38 There is no question but that the building work here was “residential building work” within the meaning of the definition in s3(1) of the Act.

39 The critical importance of such a contract of insurance is underlined by s94 of the Act. It precludes a contractor who fails to take out such insurance from entitlement to damages or enforcement of any other remedy or right of action. Importantly, the contractor remains liable for damages and subject to any other remedy in respect of any breach of the contract committed by the contractor.

40 Related to the coverage of the obligatory insurance contract are the warranties as to residential building work set out in s18B of the Act. These are implied into every contract and according to s18G may not be excluded.

41 Although the requirement for a contract of insurance is directed to a person doing residential building work under a contract, its coverage extends beyond work so contracted to be done. The critical provision is s99(1) of the Act. It covers, relevantly here, “loss resulting from non-completion of the work because of the insolvency, death or disappearance of the contractor”. It also covers against “the risk of being unable, because of the insolvency, death or disappearance of the contractor … to recover compensation from the contractor for breach of a statutory warranty in respect of the work”.

42 Section 102(3) of the Act requires that the contract of insurance must provide for cover of not less than $200,000 in relation to each dwelling to which the insurance relates (or such other amount as may be prescribed).

43 Section 103B mandates that the cover for loss arising for non-completion of the work (the circumstance here) must be for a period of not less than 12 months after the failure to commence, or cessation of, the work the subject of the cover.

44 Similarly s103B(2) provides that the contact of insurance must provide insurance cover for other loss insured in accordance with the Act for a period of not less than seven years after completion of the work, thus picking up the statutory warranties.

45 The Regulations under the Act make clear that the beneficiaries under the relevant insurance contract include the person on whose behalf residential building work covered by the contract is done or to be done (Regulation 42(1)(a)(i)).
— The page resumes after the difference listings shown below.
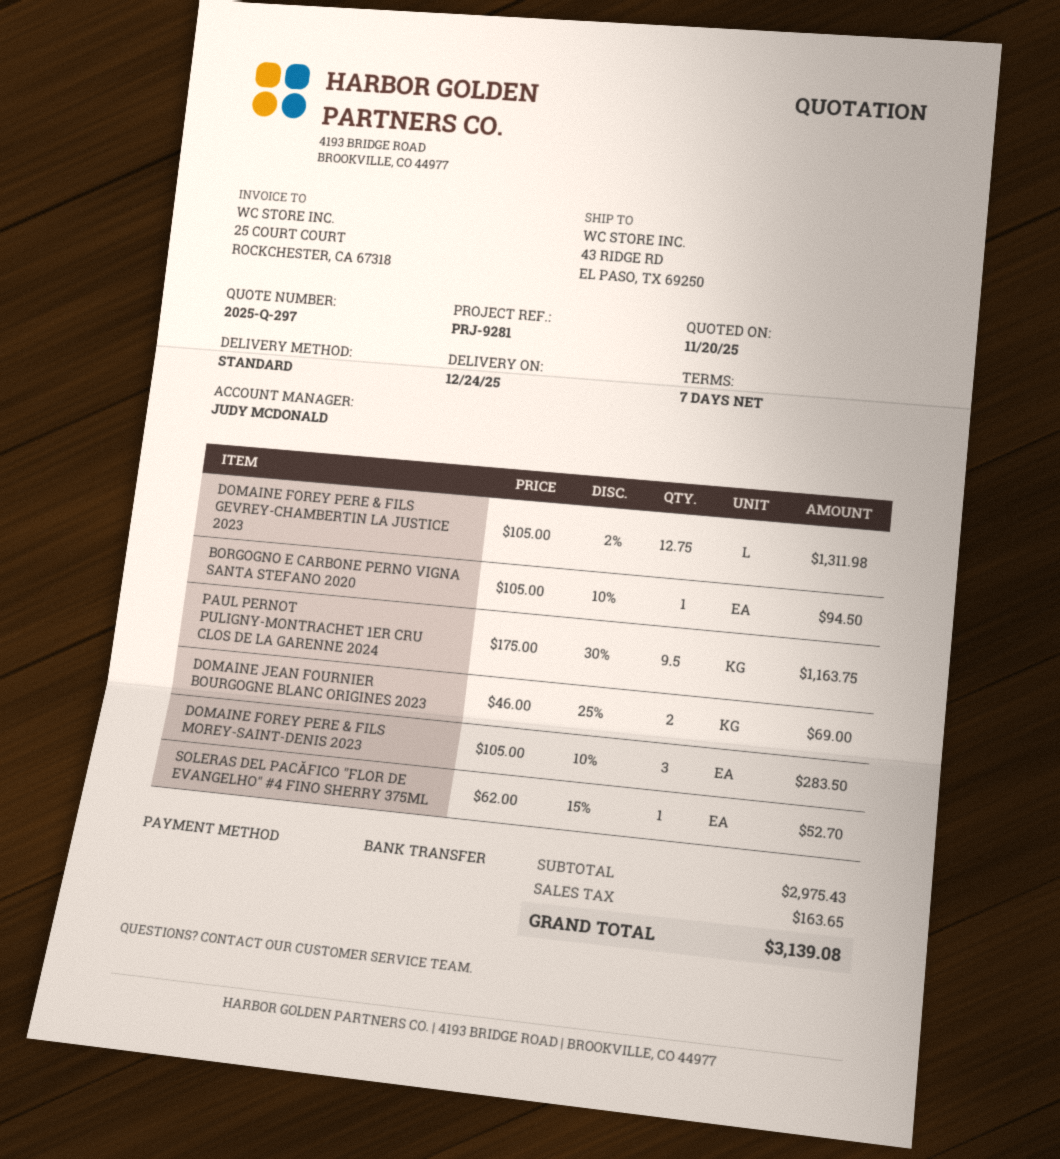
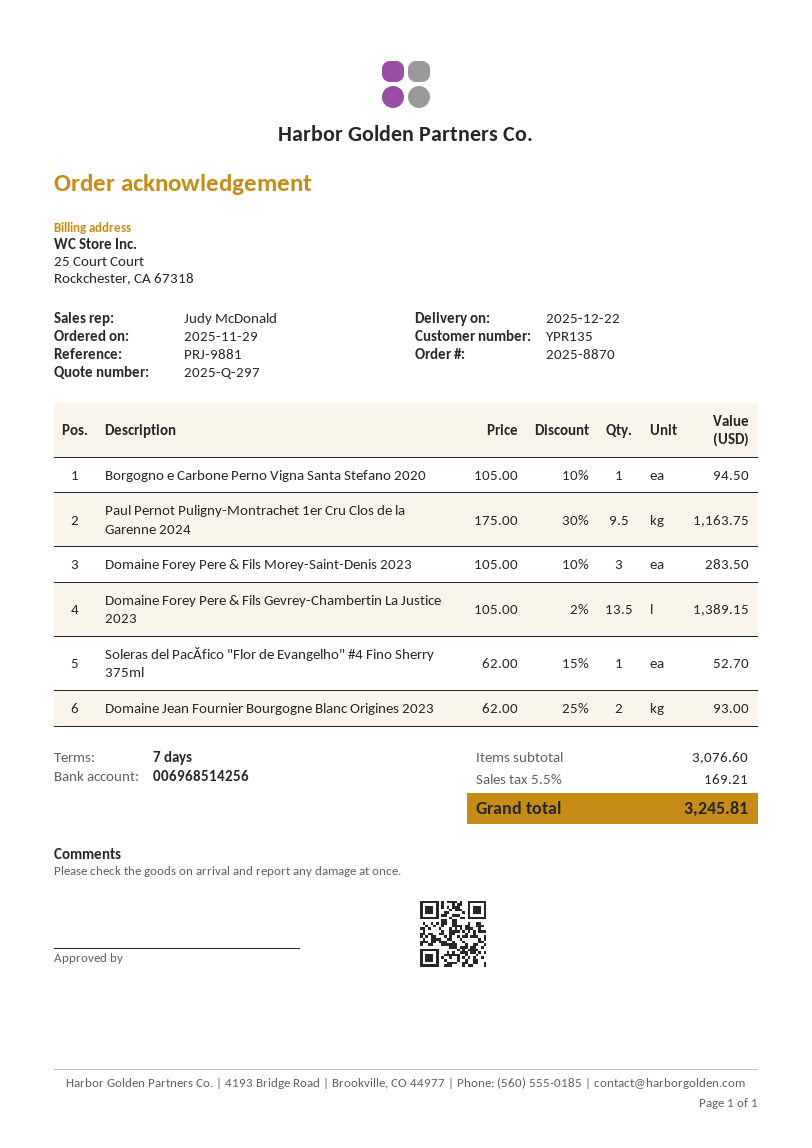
delivery date: 2025-12-24 -> 2025-12-22
reference: PRJ-9281 -> PRJ-9881
DOMAINE FOREY PERE & FILS GEVREY-CHAMBERTIN LA JUSTICE 2023: 12.75 x 105.00 - 2% = 1311.98 -> 13.5 x 105.00 - 2% = 1389.15
DOMAINE JEAN FOURNIER BOURGOGNE BLANC ORIGINES 2023: 2 x 46.00 - 25% = 69.00 -> 2 x 62.00 - 25% = 93.00
subtotal: 2975.43 -> 3076.60
tax: 163.65 -> 169.21
total: 3139.08 -> 3245.81

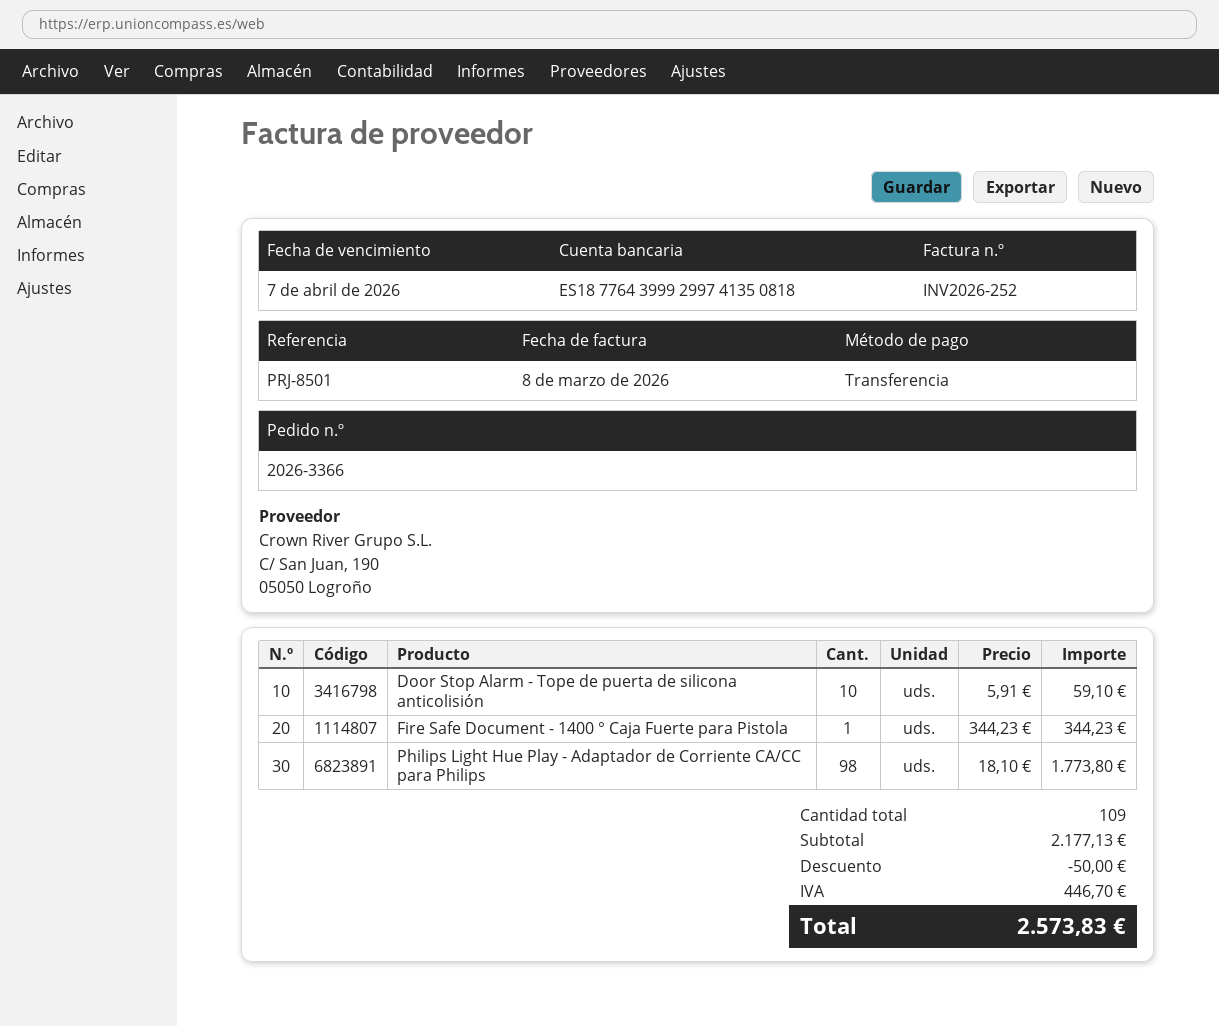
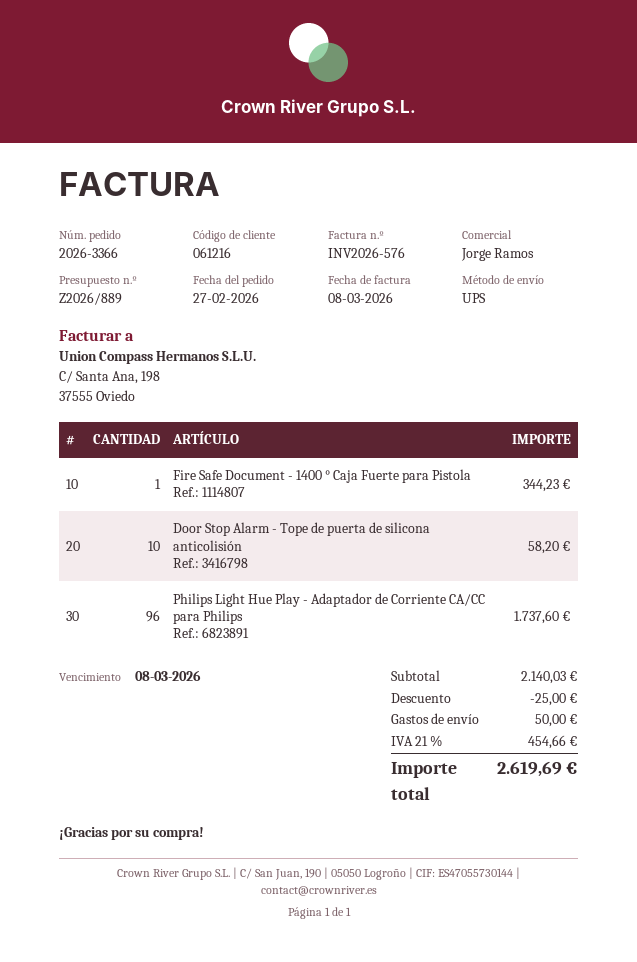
invoice number: INV2026-252 -> INV2026-576
due date: 2026-04-07 -> 2026-03-08
Door Stop Alarm - Tope de puerta de silicona anticolisión: 10 for 59.10 -> 10 for 58.20
Philips Light Hue Play - Adaptador de Corriente CA/CC para Philips: 98 for 1773.80 -> 96 for 1737.60
subtotal: 2177.13 -> 2140.03
discount: 50.00 -> 25.00
shipping: none -> 50.00
tax: 446.70 -> 454.66
total: 2573.83 -> 2619.69

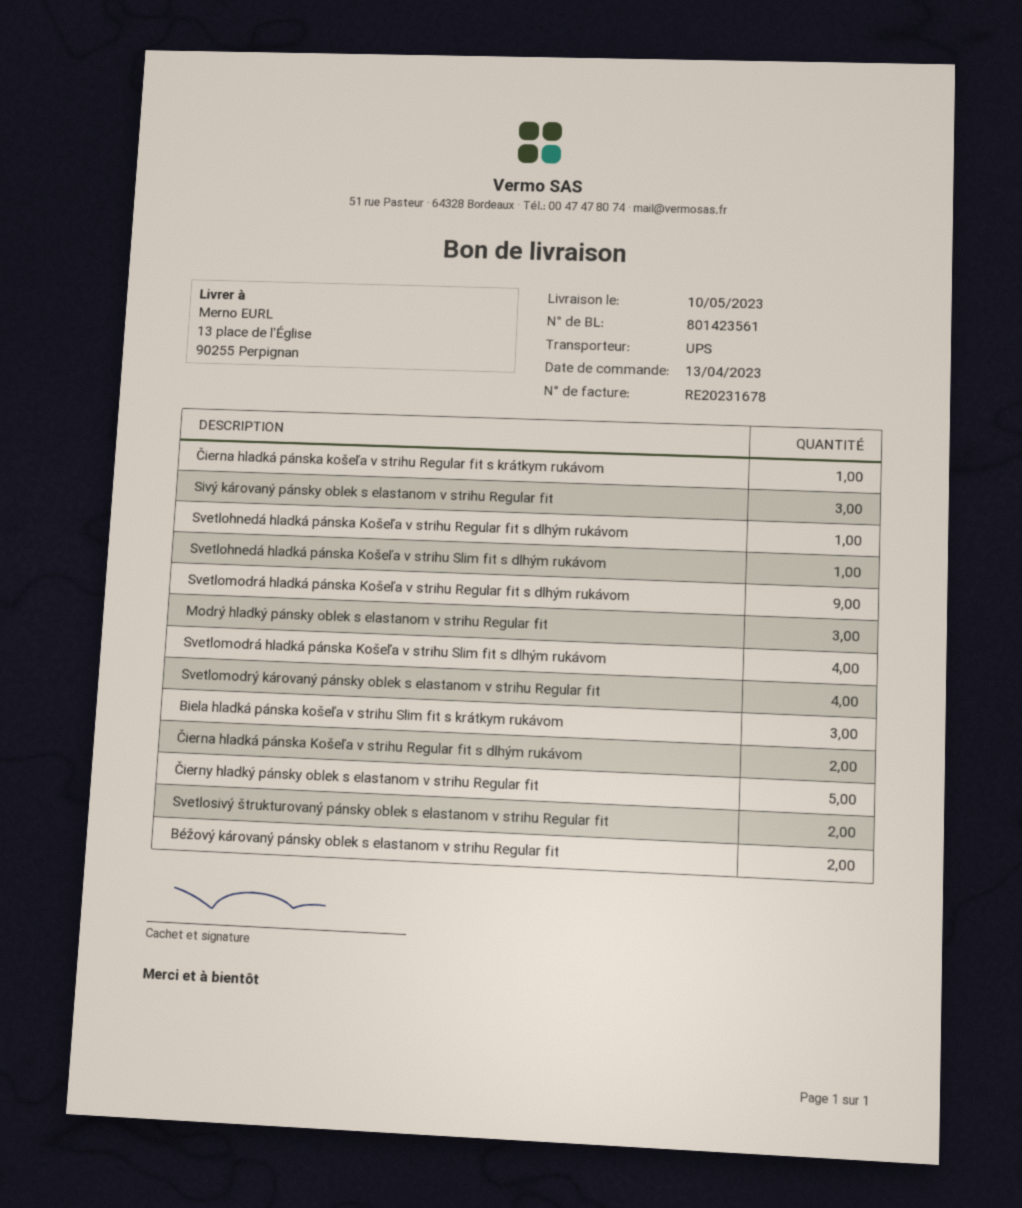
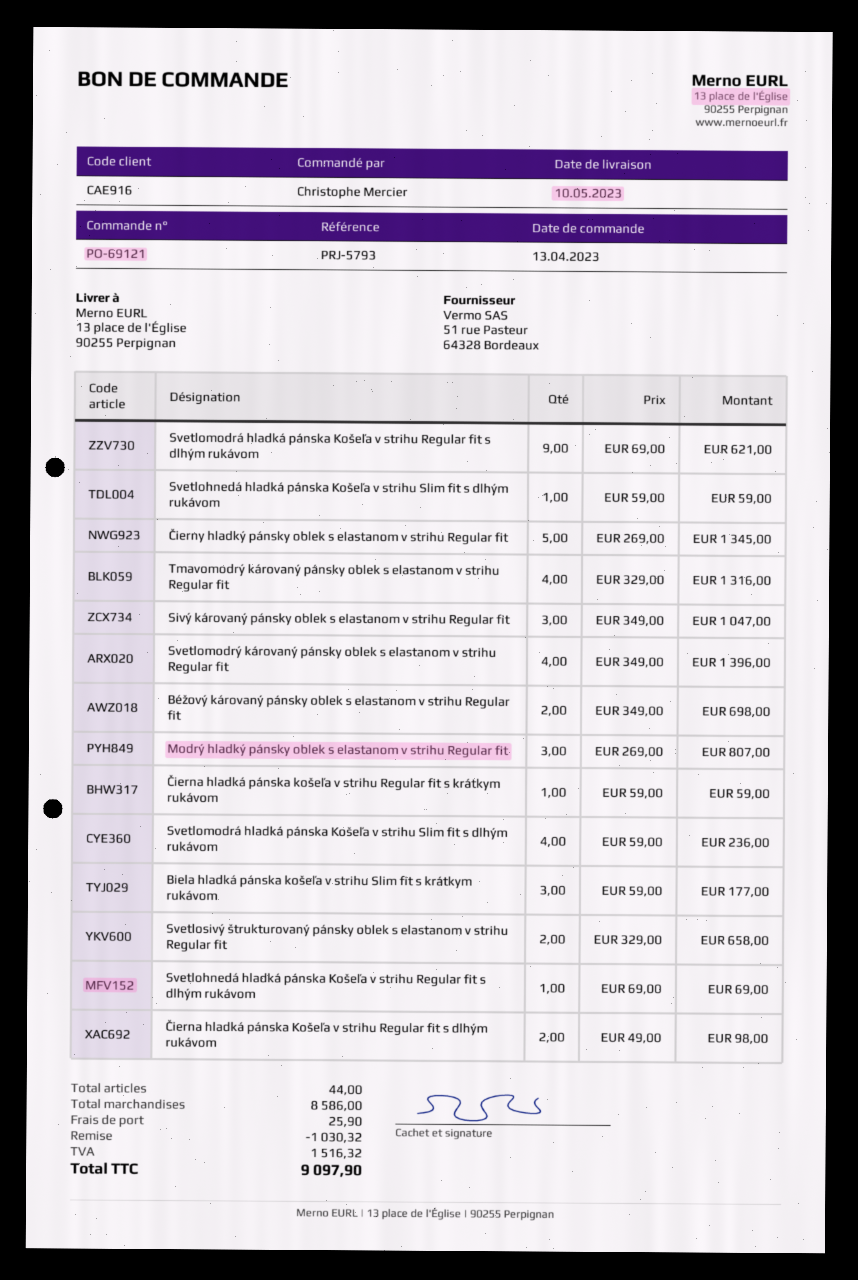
Tmavomodrý károvaný pánsky oblek s elastanom v strihu Regular fit: none -> 4

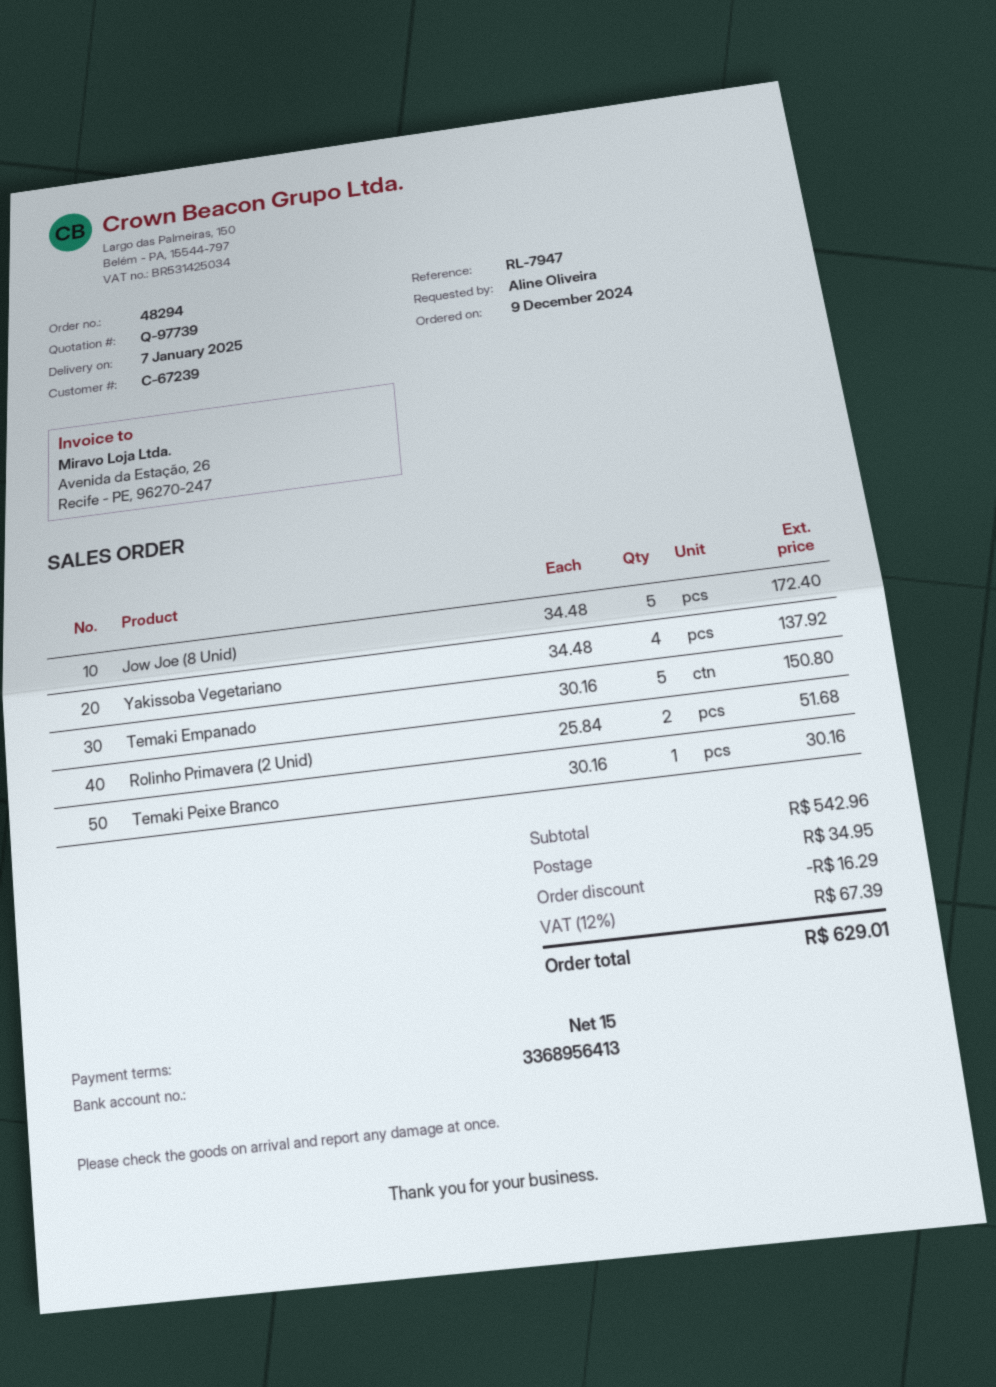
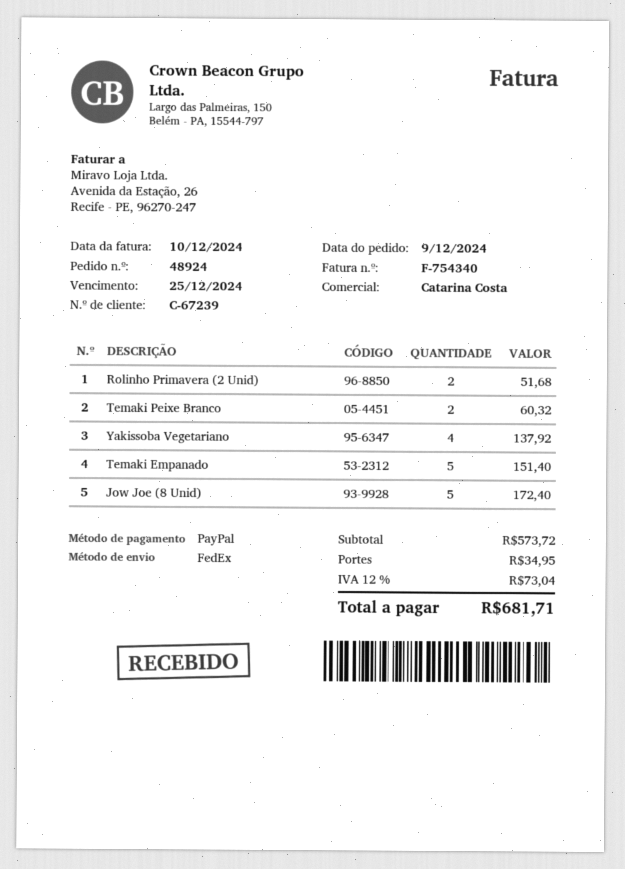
order number: 48294 -> 48924
Temaki Empanado: 5 for 150.80 -> 5 for 151.40
Temaki Peixe Branco: 1 for 30.16 -> 2 for 60.32
subtotal: 542.96 -> 573.72
discount: 16.29 -> none
tax: 12% = 67.39 -> 12% = 73.04
total: 629.01 -> 681.71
46 Moreover, Regulation 43(1) requires the insurance company to indemnify beneficiaries under the insurance contract for the following loss or damage in respect of residential building work covered by the insurance contract:

          “(a) loss or damage resulting from non-completion of the work because of the insolvency or death of the contractor or because, after due search and inquiry, the contractor cannot be found,

          (b) Loss or damage arising from a breach of a statutory warranty.”

47 Regulation 43(3) extends the indemnity for loss or damage “resulting from non-completion of the work because of early termination of the contract for the work because of the contractor’s … wrongful failure or refusal to complete the work …”. It is not disputed that the loss here arising relates both to breach of statutory warranty and to non-completion of the building work after the builder went into liquidation and refused to complete the work.

48 Regulation 52 requires that such an insurance contract providing professional indemnity insurance or other similar kind of insurance “must have a retroactive date” being “a date back to which the cover under the contract extends”. There was such a date here.

49 Finally, the certificates evidencing insurance are mandated by Regulation 56.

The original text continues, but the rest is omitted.